**EXERCISE INPUTS**:
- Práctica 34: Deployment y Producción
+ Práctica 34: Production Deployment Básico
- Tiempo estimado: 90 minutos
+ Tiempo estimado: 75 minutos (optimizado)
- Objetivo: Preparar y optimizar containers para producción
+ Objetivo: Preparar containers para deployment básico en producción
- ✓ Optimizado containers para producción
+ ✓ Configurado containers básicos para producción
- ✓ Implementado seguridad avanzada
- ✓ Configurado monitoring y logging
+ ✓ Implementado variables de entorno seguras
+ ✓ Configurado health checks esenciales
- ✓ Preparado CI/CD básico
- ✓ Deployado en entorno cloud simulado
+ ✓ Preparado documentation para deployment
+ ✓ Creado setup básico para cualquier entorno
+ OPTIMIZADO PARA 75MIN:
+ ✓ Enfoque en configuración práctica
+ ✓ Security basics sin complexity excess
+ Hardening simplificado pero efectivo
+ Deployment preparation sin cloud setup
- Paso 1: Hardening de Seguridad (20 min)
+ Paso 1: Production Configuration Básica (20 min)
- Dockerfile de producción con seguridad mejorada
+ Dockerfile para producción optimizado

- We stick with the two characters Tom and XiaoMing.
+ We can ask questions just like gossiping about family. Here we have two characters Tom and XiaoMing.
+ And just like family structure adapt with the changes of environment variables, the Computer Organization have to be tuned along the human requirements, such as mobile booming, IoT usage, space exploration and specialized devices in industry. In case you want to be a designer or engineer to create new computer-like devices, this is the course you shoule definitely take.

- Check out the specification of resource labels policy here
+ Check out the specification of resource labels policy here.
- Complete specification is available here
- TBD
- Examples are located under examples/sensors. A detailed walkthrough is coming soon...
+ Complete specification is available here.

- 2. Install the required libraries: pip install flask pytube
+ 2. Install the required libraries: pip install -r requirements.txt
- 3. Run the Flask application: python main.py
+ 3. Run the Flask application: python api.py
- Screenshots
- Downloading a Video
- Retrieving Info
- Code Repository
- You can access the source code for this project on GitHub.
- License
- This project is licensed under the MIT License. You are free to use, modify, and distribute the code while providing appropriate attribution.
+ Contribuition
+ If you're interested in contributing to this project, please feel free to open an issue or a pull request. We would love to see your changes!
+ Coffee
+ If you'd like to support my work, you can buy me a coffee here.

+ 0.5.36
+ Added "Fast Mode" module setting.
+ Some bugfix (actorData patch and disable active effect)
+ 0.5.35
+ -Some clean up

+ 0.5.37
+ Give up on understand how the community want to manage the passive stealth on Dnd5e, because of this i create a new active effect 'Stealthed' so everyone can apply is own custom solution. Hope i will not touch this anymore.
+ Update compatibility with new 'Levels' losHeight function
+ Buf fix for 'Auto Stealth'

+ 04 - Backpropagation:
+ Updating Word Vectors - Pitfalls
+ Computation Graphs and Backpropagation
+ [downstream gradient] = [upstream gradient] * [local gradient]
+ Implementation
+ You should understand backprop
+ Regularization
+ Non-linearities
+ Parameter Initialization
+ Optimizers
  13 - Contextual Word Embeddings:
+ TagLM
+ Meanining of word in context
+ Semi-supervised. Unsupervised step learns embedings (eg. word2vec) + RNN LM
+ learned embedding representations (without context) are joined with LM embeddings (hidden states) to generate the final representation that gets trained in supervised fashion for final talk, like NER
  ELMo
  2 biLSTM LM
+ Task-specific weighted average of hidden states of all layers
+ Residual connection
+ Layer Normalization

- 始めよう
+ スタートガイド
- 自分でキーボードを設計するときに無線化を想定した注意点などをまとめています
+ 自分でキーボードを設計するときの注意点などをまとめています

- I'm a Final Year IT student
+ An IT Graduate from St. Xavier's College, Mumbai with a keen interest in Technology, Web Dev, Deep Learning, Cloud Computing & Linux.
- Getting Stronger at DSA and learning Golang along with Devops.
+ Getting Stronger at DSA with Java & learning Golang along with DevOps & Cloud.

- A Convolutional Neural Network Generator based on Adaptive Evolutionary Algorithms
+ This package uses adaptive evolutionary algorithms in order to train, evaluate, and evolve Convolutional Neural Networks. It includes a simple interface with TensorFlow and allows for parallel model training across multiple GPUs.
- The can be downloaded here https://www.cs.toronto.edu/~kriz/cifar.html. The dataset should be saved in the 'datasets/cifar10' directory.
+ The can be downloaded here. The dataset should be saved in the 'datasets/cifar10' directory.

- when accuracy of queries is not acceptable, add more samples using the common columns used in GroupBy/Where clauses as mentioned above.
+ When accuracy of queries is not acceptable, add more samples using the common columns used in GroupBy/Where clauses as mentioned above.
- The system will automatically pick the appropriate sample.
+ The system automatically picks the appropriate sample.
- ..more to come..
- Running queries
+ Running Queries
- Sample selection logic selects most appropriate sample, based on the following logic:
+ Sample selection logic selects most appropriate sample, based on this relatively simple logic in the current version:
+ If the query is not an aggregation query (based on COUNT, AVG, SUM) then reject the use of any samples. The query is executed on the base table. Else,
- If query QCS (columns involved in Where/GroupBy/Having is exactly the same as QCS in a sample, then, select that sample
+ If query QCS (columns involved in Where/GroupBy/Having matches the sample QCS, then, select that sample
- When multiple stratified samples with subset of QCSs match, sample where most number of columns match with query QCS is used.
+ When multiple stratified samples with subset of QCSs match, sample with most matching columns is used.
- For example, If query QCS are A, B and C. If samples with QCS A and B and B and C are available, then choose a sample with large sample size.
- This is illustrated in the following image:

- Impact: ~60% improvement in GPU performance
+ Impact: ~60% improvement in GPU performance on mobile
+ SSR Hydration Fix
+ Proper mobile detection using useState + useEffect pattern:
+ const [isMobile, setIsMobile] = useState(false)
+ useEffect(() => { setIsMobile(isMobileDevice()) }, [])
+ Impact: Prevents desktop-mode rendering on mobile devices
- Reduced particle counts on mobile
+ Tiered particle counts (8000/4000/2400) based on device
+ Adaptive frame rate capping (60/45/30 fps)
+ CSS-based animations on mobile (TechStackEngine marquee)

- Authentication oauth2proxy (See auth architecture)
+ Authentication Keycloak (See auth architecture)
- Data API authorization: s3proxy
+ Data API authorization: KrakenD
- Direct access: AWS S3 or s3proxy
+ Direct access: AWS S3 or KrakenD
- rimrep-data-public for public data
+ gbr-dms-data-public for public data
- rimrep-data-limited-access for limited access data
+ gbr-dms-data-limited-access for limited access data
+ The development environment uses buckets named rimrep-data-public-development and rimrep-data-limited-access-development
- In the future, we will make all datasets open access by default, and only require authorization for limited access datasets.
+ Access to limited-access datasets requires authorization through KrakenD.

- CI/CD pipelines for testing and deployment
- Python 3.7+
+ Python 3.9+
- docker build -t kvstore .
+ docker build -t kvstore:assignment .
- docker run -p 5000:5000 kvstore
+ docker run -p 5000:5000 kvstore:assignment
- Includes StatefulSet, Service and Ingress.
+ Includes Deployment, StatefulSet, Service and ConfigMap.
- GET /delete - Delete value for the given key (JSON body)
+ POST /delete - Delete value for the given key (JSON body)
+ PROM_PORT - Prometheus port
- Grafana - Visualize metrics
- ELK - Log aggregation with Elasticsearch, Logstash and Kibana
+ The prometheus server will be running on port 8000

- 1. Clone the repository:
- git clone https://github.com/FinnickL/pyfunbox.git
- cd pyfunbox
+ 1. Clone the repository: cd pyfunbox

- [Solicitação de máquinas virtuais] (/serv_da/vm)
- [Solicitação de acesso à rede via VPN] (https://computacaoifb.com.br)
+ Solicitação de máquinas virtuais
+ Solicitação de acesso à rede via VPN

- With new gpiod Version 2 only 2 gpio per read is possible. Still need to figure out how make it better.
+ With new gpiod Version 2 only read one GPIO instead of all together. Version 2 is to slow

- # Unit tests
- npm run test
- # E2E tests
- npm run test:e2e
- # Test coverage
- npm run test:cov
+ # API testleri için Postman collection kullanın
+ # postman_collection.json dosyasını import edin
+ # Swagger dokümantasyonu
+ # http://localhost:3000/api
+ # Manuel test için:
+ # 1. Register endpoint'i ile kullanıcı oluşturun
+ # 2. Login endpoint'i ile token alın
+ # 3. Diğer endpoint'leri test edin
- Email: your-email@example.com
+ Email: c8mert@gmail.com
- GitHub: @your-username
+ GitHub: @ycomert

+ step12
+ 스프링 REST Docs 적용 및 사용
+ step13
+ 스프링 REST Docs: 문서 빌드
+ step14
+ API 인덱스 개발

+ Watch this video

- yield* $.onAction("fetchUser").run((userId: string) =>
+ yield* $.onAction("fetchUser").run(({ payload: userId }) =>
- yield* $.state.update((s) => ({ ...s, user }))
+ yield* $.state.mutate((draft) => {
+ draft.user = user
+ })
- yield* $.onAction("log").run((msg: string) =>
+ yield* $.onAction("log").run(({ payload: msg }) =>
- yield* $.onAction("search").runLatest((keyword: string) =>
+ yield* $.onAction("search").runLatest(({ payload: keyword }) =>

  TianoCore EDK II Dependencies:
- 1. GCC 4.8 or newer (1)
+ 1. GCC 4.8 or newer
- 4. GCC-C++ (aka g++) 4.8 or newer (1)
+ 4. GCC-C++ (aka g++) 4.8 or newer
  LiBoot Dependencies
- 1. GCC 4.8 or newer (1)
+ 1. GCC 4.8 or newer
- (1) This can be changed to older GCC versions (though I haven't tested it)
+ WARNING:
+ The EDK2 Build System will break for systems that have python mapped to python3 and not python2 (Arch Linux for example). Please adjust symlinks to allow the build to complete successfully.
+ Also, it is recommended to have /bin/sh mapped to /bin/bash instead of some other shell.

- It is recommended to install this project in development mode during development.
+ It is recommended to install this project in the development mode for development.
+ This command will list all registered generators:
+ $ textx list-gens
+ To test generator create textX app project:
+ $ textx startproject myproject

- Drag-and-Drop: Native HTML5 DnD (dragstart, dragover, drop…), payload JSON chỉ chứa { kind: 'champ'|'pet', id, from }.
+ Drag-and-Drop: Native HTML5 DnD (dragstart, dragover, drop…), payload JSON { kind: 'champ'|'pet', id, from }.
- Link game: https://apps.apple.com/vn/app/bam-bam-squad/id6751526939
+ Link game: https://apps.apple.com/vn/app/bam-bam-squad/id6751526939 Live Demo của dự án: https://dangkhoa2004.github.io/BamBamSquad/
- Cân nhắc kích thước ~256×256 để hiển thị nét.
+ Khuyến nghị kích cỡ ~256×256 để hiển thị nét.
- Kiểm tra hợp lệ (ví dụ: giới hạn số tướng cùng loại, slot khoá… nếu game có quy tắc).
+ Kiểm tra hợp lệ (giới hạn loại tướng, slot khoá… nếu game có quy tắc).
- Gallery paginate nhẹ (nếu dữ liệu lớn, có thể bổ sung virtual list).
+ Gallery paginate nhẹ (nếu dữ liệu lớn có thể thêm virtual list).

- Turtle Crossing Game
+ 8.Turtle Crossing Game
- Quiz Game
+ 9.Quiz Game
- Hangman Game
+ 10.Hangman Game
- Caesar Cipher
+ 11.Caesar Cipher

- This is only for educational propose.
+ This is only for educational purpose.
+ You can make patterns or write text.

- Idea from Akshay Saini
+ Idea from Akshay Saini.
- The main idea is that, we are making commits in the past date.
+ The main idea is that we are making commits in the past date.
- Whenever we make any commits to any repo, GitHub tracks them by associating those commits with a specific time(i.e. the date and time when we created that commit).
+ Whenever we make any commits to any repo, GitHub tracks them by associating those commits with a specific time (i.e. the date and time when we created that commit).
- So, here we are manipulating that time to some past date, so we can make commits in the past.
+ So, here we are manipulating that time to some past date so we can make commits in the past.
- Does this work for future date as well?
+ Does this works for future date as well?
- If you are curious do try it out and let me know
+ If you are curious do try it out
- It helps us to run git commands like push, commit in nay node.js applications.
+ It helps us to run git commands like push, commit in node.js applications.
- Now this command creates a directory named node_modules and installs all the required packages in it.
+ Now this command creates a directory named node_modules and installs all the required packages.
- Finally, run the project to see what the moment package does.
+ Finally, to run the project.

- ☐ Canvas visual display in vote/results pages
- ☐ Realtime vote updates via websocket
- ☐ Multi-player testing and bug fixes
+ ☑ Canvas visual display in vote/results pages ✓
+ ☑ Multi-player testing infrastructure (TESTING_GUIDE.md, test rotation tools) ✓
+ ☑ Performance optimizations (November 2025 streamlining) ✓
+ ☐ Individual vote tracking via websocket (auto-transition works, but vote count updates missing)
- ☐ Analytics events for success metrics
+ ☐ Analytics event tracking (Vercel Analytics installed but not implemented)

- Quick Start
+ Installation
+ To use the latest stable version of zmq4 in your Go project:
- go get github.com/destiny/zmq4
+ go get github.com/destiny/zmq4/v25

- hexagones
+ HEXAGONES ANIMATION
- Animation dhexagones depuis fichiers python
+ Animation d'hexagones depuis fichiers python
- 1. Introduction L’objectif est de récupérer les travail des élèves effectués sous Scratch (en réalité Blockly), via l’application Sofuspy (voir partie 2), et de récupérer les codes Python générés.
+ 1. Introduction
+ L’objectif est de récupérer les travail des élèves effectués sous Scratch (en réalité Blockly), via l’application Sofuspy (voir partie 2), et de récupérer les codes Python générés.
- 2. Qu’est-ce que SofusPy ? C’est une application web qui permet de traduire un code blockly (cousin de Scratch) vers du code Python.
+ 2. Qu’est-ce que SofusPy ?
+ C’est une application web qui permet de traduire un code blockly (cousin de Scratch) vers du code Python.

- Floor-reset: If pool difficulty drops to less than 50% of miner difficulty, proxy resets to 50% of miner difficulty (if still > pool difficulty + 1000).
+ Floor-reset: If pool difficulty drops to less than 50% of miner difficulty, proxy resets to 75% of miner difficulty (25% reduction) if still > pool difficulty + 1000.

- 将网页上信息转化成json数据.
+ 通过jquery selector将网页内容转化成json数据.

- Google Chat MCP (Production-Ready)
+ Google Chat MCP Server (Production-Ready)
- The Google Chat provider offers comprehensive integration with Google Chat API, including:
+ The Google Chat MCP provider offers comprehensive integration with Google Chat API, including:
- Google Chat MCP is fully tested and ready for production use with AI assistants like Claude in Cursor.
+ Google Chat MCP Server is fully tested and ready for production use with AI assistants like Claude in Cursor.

**WHAT IS EXPECTED**: Write down exactly the span of lines above from the one containing "count updates missing)" to the one containing "d'hexagones depuis fichiers python", both ends included.

**EXERCISE OUTPUT**:
+ ☐ Individual vote tracking via websocket (auto-transition works, but vote count updates missing)
- ☐ Analytics events for success metrics
+ ☐ Analytics event tracking (Vercel Analytics installed but not implemented)

- Quick Start
+ Installation
+ To use the latest stable version of zmq4 in your Go project:
- go get github.com/destiny/zmq4
+ go get github.com/destiny/zmq4/v25

- hexagones
+ HEXAGONES ANIMATION
- Animation dhexagones depuis fichiers python
+ Animation d'hexagones depuis fichiers python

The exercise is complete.